Problem: Once the line containing "- 6. Do I need" is found in the listing below, return it and each line after it through the last, exactly as given.

Records provided:

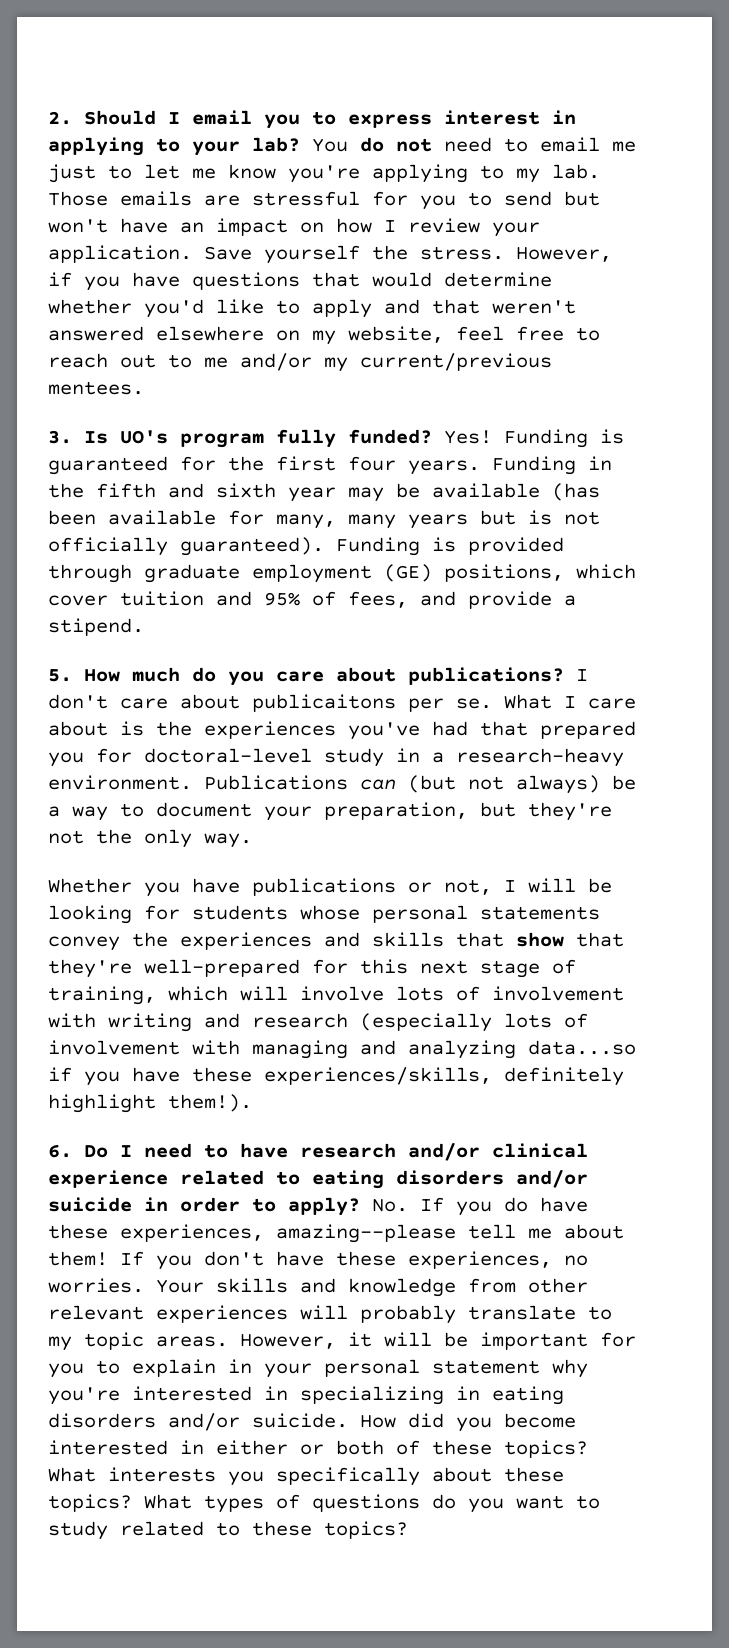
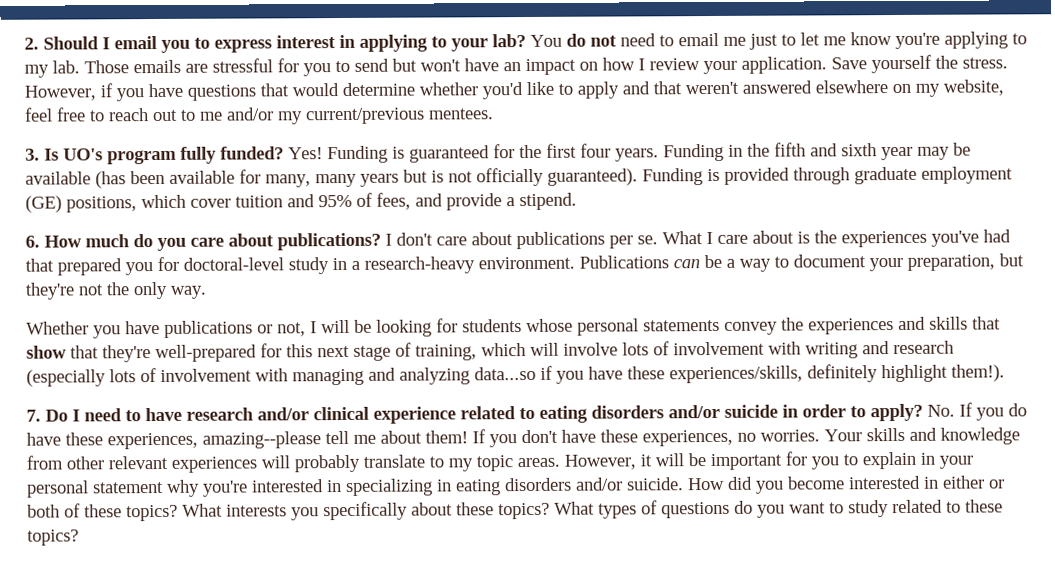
- 5. How much do you care about publications?
+ 6. How much do you care about publications?
- I don't care about publicaitons per se.
+ I don't care about publications per se.
- Publications can (but not always) be a way to document your preparation, but they're not the only way.
+ Publications can be a way to document your preparation, but they're not the only way.
- 6. Do I need to have research and/or clinical experience related to eating disorders and/or suicide in order to apply?
+ 7. Do I need to have research and/or clinical experience related to eating disorders and/or suicide in order to apply?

Exercise answer:
- 6. Do I need to have research and/or clinical experience related to eating disorders and/or suicide in order to apply?
+ 7. Do I need to have research and/or clinical experience related to eating disorders and/or suicide in order to apply?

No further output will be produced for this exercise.